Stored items
* * * * * * *
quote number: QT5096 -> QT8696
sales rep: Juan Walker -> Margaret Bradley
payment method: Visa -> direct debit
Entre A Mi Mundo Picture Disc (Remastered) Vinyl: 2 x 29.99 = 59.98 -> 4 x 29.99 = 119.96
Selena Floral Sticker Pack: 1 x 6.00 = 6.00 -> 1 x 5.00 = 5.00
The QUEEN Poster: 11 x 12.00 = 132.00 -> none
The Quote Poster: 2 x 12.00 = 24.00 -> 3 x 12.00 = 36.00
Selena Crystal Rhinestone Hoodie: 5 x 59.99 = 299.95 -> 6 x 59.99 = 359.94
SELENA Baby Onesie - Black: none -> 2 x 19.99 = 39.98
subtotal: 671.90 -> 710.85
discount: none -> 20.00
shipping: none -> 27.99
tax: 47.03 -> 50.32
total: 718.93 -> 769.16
* * * * * * *
EXERCISE GOAL
Output the line bearing "The Quote Poster: 2" along with all the lines after it through the end of the entries, exactly, and no other lines.

WRITTEN ANSWER
The Quote Poster: 2 x 12.00 = 24.00 -> 3 x 12.00 = 36.00
Selena Crystal Rhinestone Hoodie: 5 x 59.99 = 299.95 -> 6 x 59.99 = 359.94
SELENA Baby Onesie - Black: none -> 2 x 19.99 = 39.98
subtotal: 671.90 -> 710.85
discount: none -> 20.00
shipping: none -> 27.99
tax: 47.03 -> 50.32
total: 718.93 -> 769.16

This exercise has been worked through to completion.